Give back, word for word, only the lines from the one containing "118.74 = 356.22" to the end of the listing below.

# AVAILABLE DATA
........
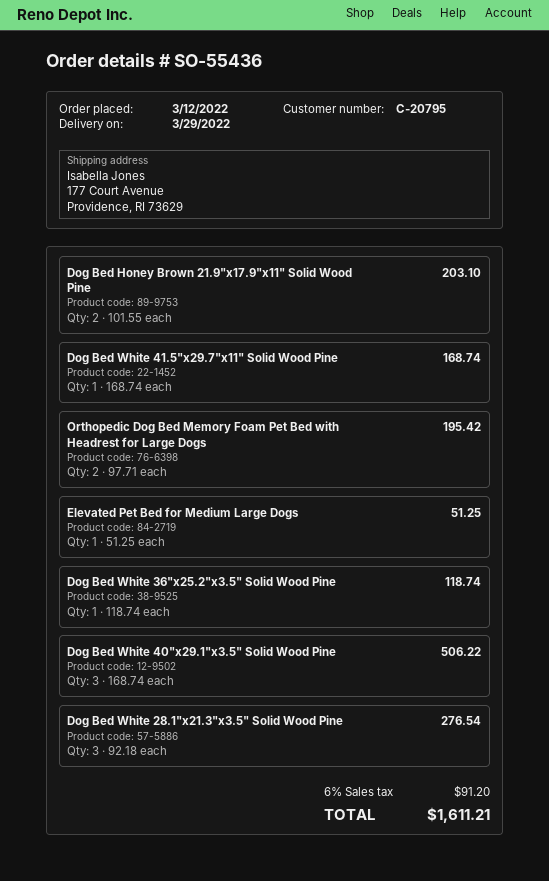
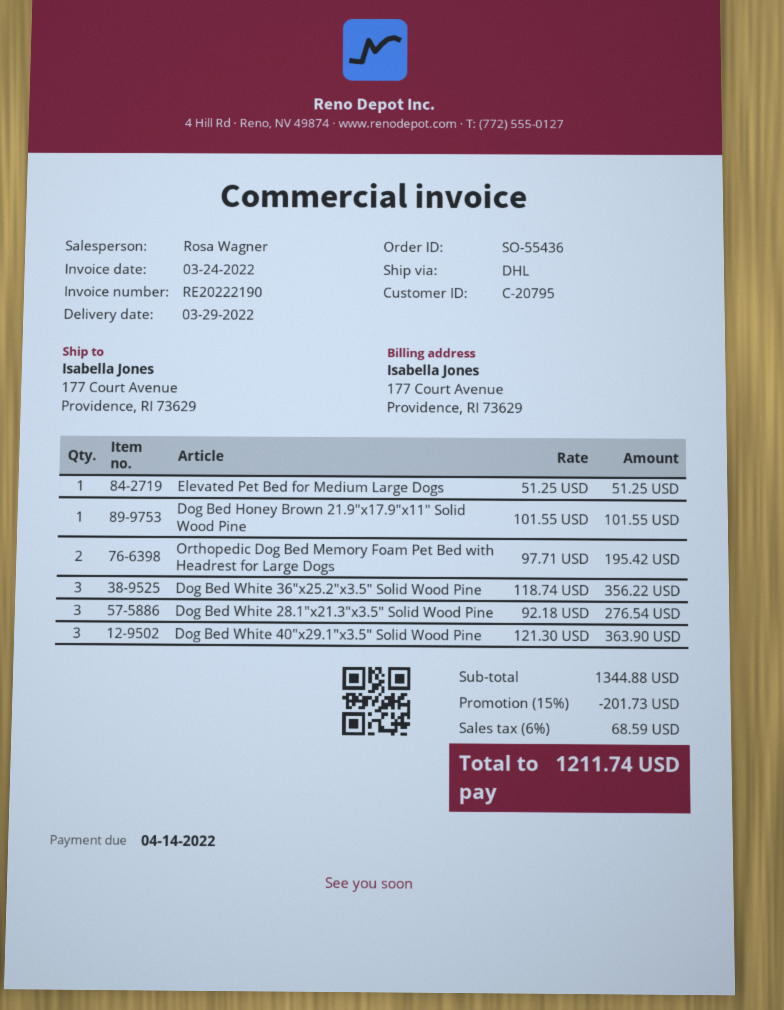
Dog Bed Honey Brown 21.9"x17.9"x11" Solid Wood Pine: 2 x 101.55 = 203.10 -> 1 x 101.55 = 101.55
Dog Bed White 41.5"x29.7"x11" Solid Wood Pine: 1 x 168.74 = 168.74 -> none
Dog Bed White 36"x25.2"x3.5" Solid Wood Pine: 1 x 118.74 = 118.74 -> 3 x 118.74 = 356.22
Dog Bed White 40"x29.1"x3.5" Solid Wood Pine: 3 x 168.74 = 506.22 -> 3 x 121.30 = 363.90
discount: none -> 15% = 201.73
tax: 6% = 91.20 -> 6% = 68.59
total: 1611.21 -> 1211.74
........
# ANSWER
Dog Bed White 36"x25.2"x3.5" Solid Wood Pine: 1 x 118.74 = 118.74 -> 3 x 118.74 = 356.22
Dog Bed White 40"x29.1"x3.5" Solid Wood Pine: 3 x 168.74 = 506.22 -> 3 x 121.30 = 363.90
discount: none -> 15% = 201.73
tax: 6% = 91.20 -> 6% = 68.59
total: 1611.21 -> 1211.74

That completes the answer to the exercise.